Action item
Write out the listing below character for character, though without its pictures.

Material to process

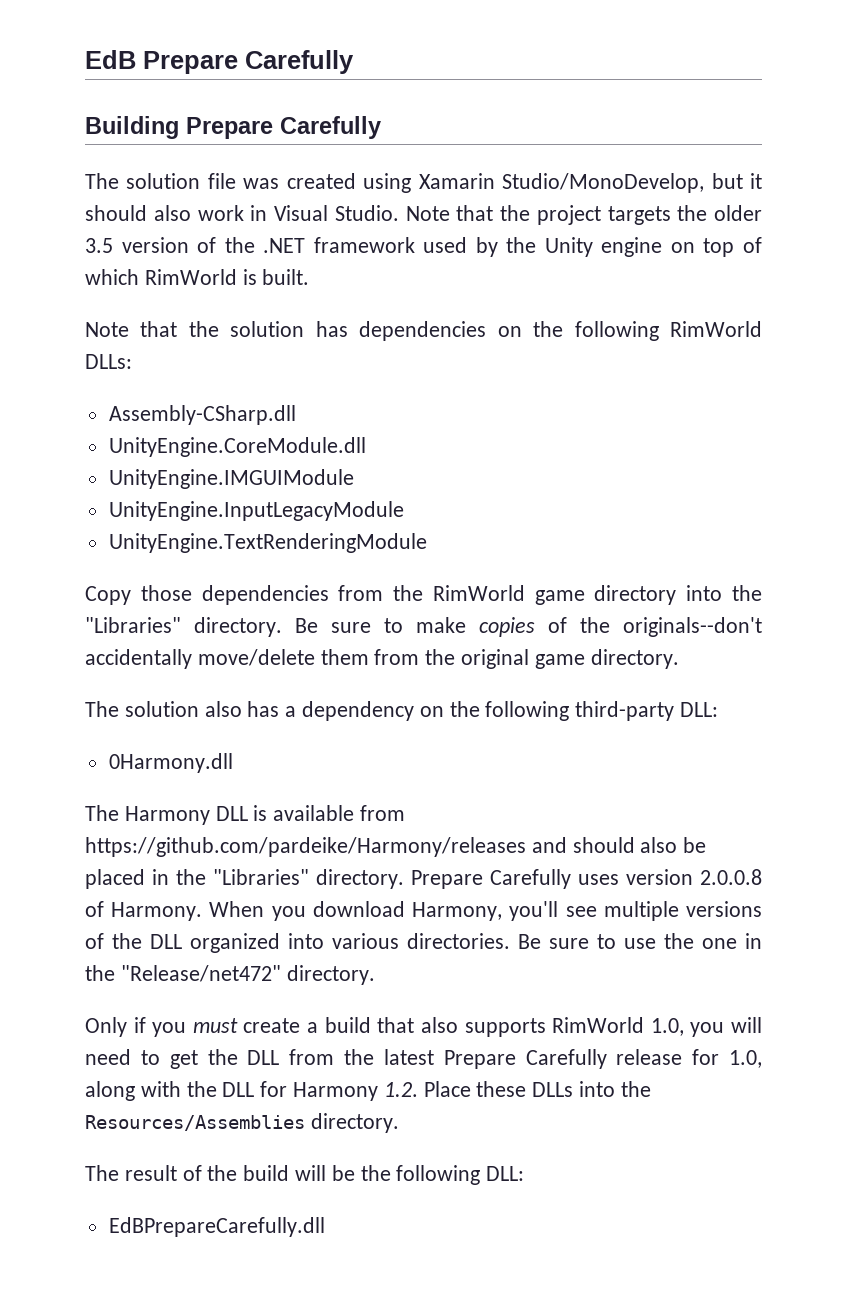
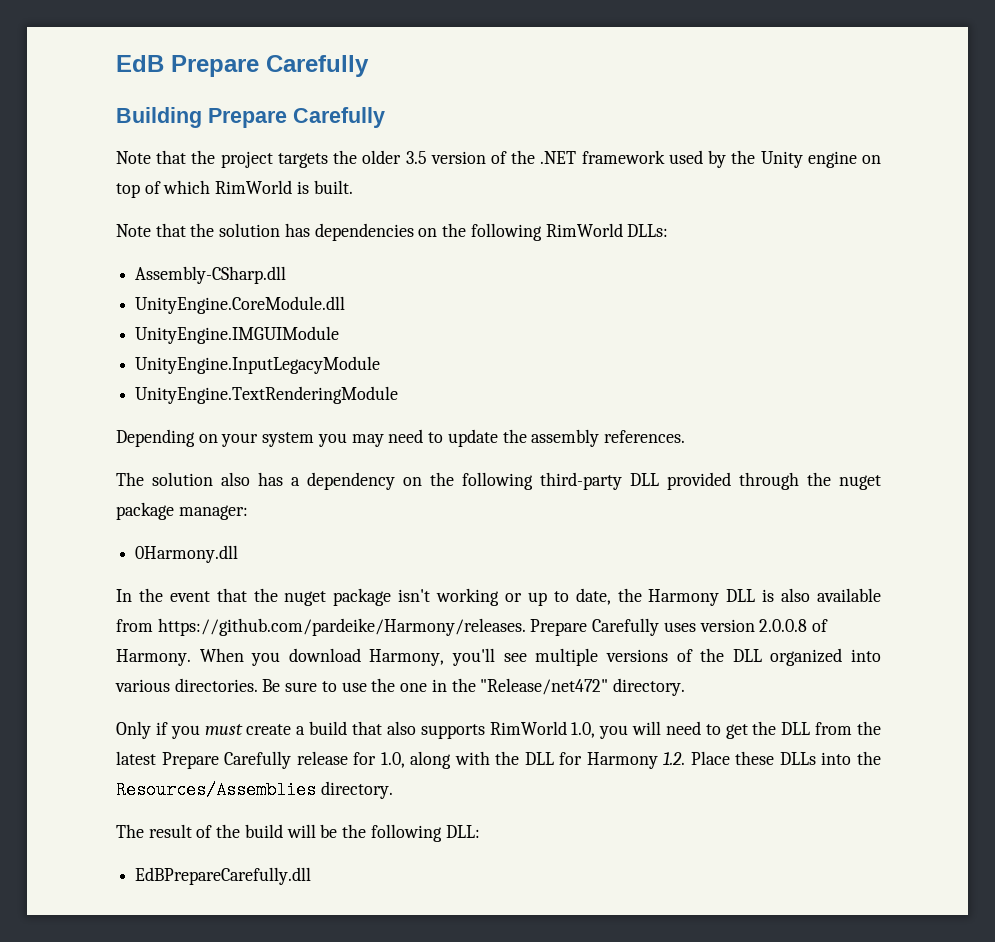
[85,173,763,193] [85,205,399,221] The solution file was created using Xamarin Studio/MonoDevelop, but it should also work in Visual Studio. -> (385, 117) none
[85,585,762,605] [85,617,762,637] [85,649,679,669] Copy those dependencies from the RimWorld game directory into the "Libraries" directory. Be sure to make copies of the originals--don't accidentally move/delete them from the original game directory. -> [116,429,685,447] Depending on your system you may need to update the assembly references.
[680,702,719,717] [108,753,233,773] [85,805,119,821] DLL: // 0Harmony.dll // The -> [630,472,881,490] [116,502,248,520] [135,545,239,563] [116,588,642,606] DLL provided through the nuget package manager: // 0Harmony.dll // In the event that the nuget package isn't working or up to date, the
(268, 813) none -> [781,588,811,602] also
[85,837,707,857] [85,869,404,889] https://github.com/pardeike/Harmony/releases and should also be placed in the "Libraries" directory. -> [157,618,526,636] https://github.com/pardeike/Harmony/releases.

Written solution
[85,173,763,193] [85,205,399,221] The solution file was created using Xamarin Studio/MonoDevelop, but it should also work in Visual Studio. -> (385, 117) none
[85,585,762,605] [85,617,762,637] [85,649,679,669] Copy those dependencies from the RimWorld game directory into the "Libraries" directory. Be sure to make copies of the originals--don't accidentally move/delete them from the original game directory. -> [116,429,685,447] Depending on your system you may need to update the assembly references.
[680,702,719,717] [108,753,233,773] [85,805,119,821] DLL: // 0Harmony.dll // The -> [630,472,881,490] [116,502,248,520] [135,545,239,563] [116,588,642,606] DLL provided through the nuget package manager: // 0Harmony.dll // In the event that the nuget package isn't working or up to date, the
(268, 813) none -> [781,588,811,602] also
[85,837,707,857] [85,869,404,889] https://github.com/pardeike/Harmony/releases and should also be placed in the "Libraries" directory. -> [157,618,526,636] https://github.com/pardeike/Harmony/releases.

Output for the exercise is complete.